• EXERCISE DATA
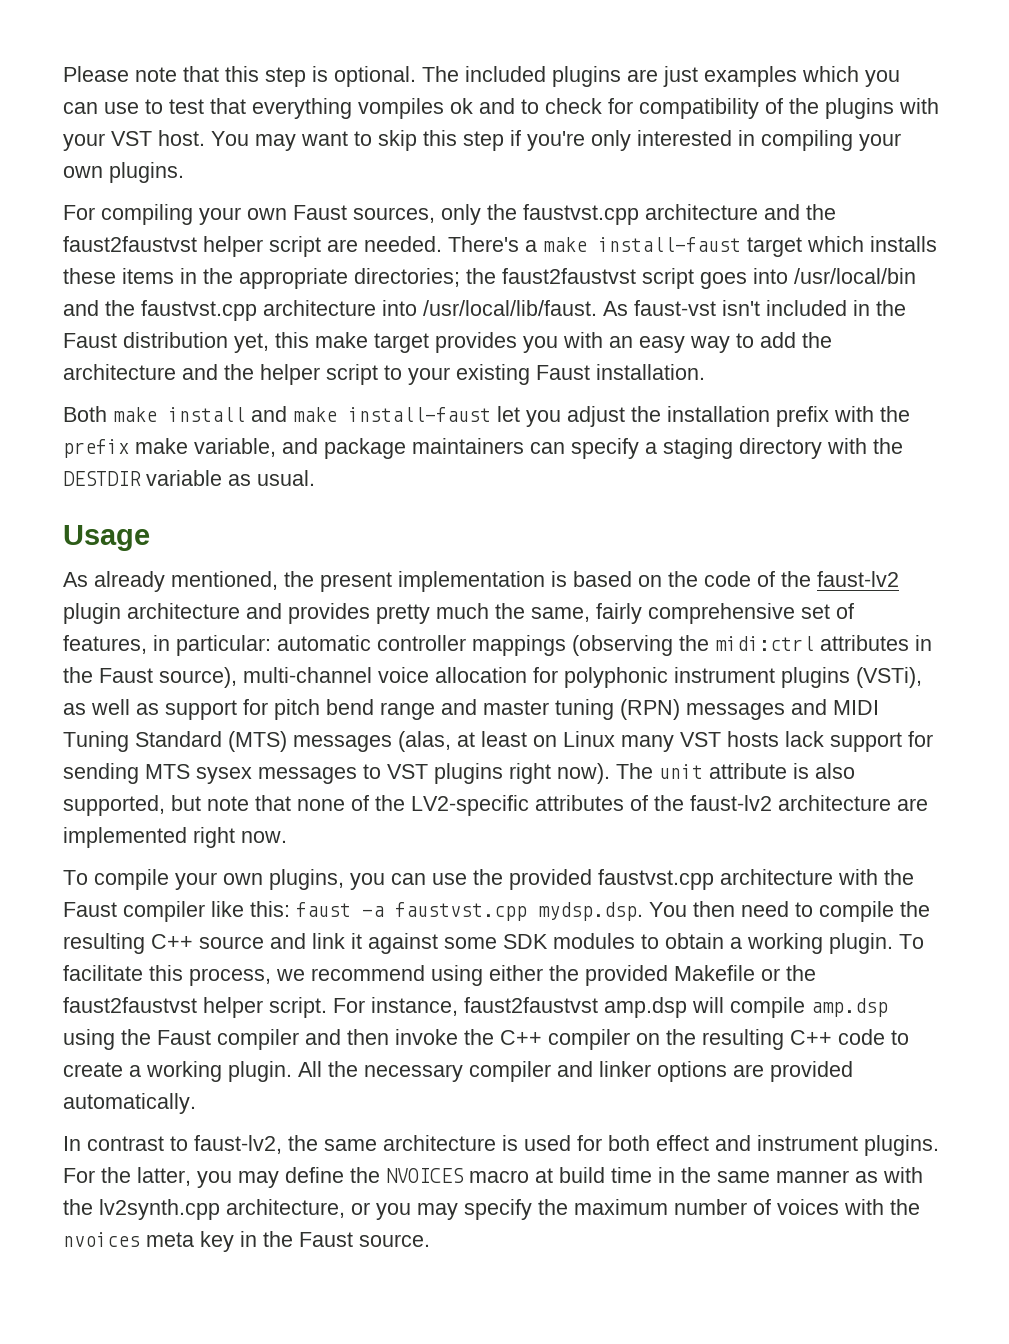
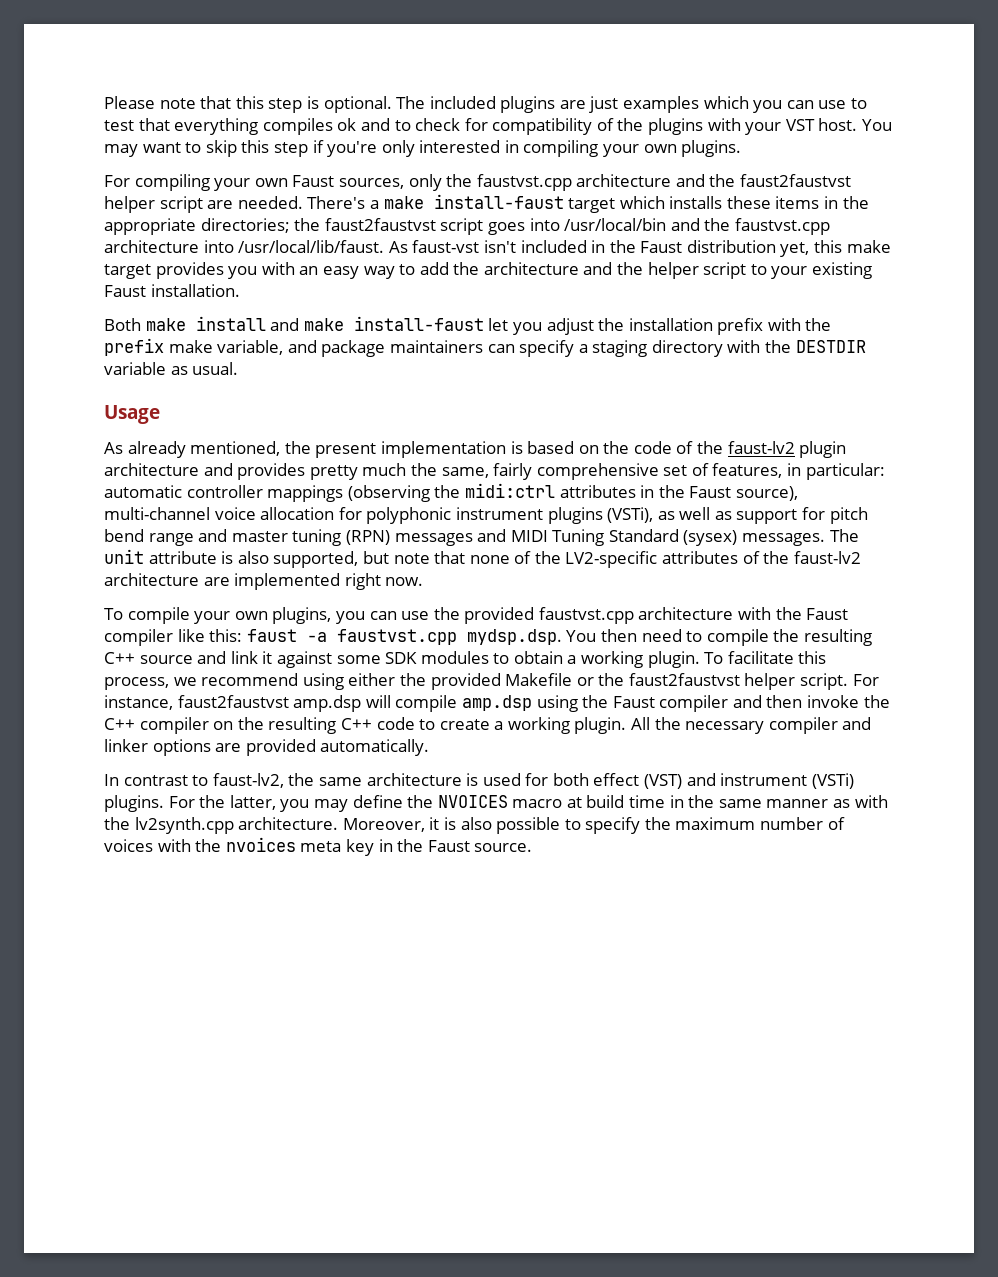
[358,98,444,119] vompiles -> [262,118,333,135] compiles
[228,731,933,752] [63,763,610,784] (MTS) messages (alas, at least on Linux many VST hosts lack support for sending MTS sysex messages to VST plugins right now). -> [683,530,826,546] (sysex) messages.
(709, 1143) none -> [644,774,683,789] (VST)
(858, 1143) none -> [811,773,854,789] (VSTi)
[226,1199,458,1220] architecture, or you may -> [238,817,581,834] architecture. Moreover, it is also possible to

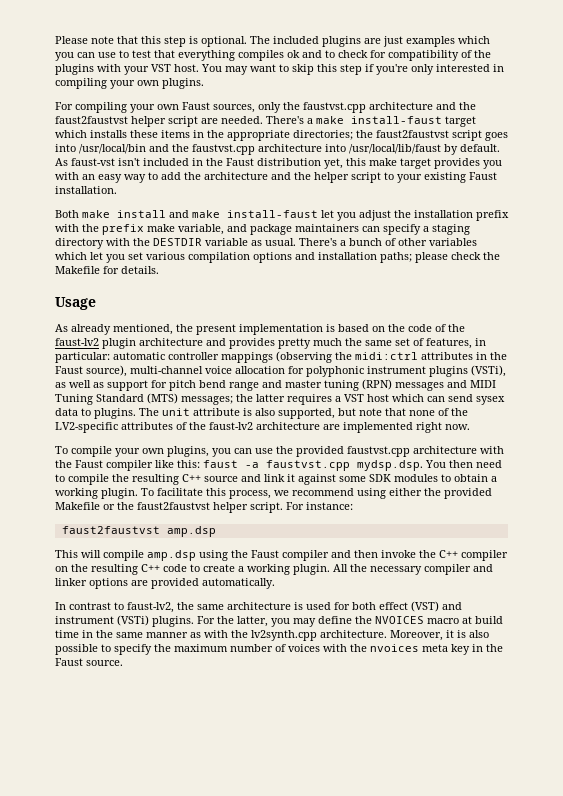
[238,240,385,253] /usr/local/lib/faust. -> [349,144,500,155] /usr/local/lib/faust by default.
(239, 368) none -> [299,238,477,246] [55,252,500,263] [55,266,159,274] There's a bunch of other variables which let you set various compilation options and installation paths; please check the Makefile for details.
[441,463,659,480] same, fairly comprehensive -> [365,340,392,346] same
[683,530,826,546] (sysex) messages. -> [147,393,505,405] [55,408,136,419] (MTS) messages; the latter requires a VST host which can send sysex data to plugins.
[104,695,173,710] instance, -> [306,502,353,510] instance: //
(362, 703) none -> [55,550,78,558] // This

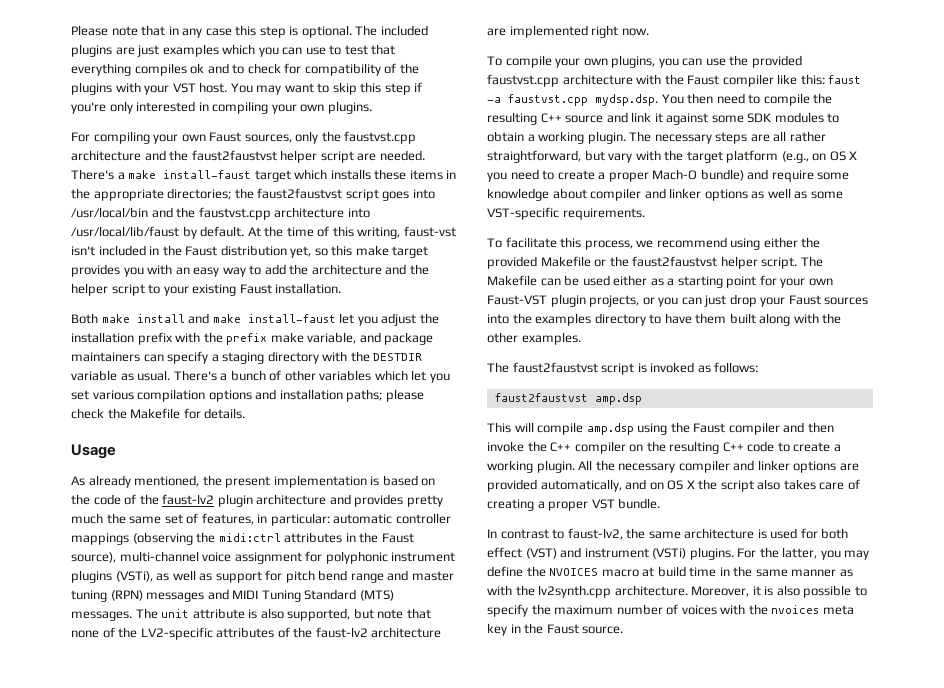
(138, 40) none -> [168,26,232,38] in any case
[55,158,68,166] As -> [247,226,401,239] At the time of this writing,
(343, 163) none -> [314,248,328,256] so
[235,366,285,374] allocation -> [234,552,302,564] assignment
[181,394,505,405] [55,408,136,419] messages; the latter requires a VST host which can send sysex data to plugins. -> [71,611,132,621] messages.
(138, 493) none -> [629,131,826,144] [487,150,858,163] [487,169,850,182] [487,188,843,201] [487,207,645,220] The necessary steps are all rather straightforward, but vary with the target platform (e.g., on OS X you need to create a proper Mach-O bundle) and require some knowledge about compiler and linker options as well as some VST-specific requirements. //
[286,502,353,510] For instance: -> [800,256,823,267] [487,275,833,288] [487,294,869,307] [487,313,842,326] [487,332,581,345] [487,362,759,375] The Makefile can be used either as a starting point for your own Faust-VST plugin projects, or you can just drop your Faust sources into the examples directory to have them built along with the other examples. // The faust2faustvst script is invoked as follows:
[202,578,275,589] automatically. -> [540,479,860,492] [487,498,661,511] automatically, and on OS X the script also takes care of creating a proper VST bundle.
---
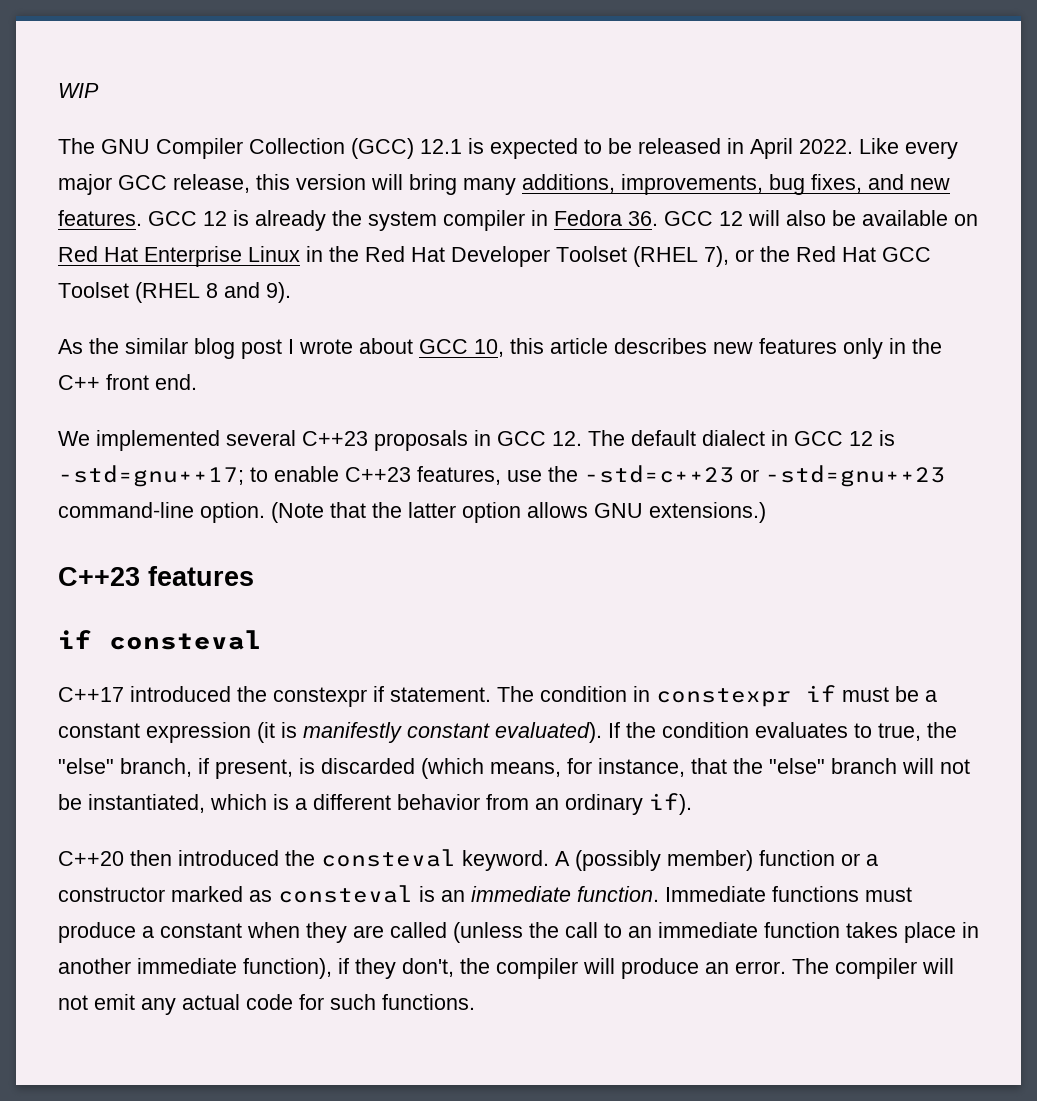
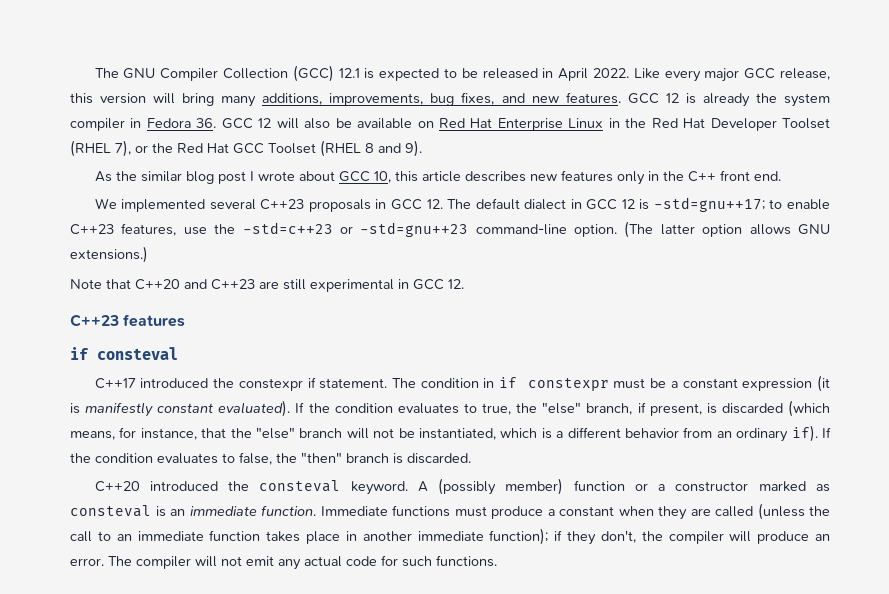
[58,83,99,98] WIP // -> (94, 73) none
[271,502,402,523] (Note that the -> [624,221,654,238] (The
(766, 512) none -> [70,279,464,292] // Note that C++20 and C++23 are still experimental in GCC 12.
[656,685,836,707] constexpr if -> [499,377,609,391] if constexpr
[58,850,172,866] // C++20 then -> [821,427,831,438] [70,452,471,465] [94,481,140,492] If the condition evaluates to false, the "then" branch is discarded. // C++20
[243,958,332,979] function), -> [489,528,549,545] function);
==
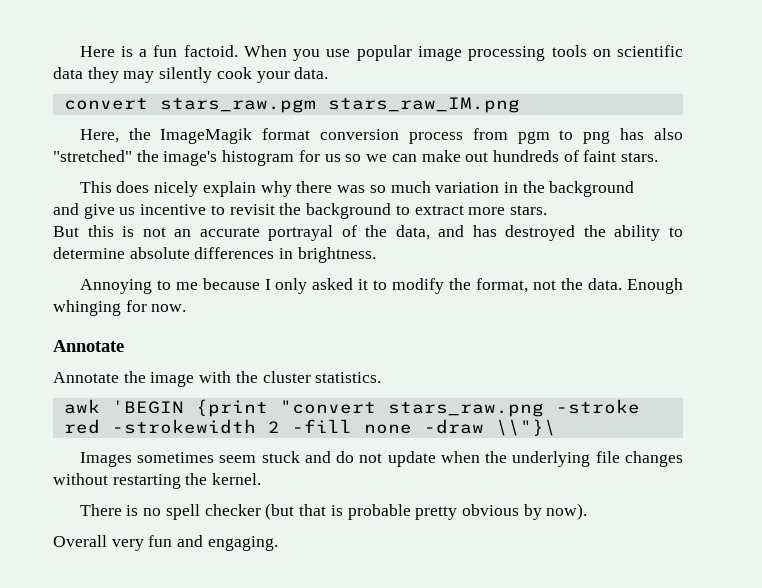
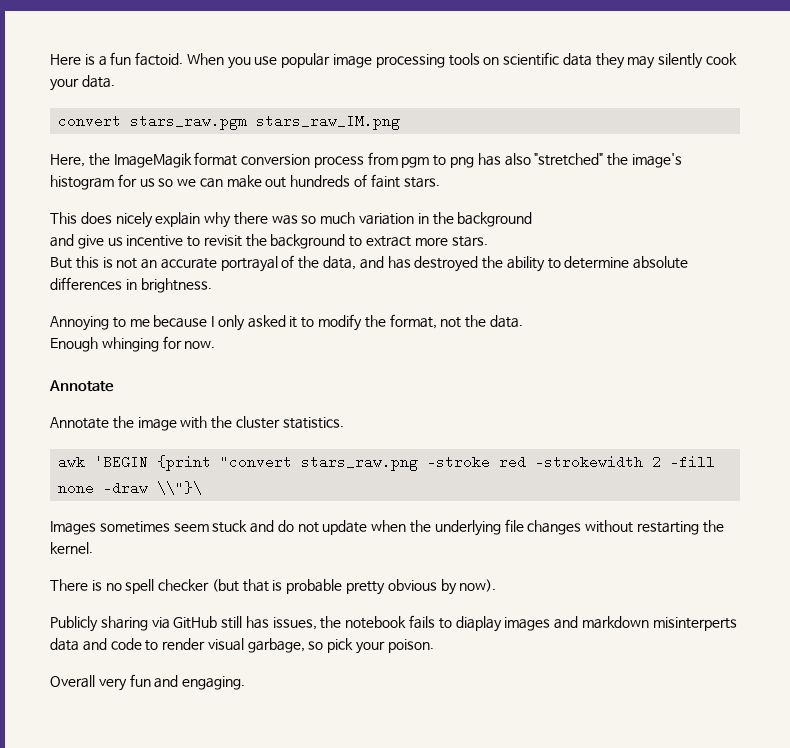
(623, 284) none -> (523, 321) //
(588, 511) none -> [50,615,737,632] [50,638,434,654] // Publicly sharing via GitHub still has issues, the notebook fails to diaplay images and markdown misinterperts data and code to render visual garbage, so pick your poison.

• ACTIVITY
In the data above, find the line with "[238,240,385,253] /usr/local/lib/faust. ->" and the line with "[441,463,659,480] same, fairly". Retype both, plus every line between them, exactly.

• OUTPUT FOR THIS EXERCISE
[238,240,385,253] /usr/local/lib/faust. -> [349,144,500,155] /usr/local/lib/faust by default.
(239, 368) none -> [299,238,477,246] [55,252,500,263] [55,266,159,274] There's a bunch of other variables which let you set various compilation options and installation paths; please check the Makefile for details.
[441,463,659,480] same, fairly comprehensive -> [365,340,392,346] same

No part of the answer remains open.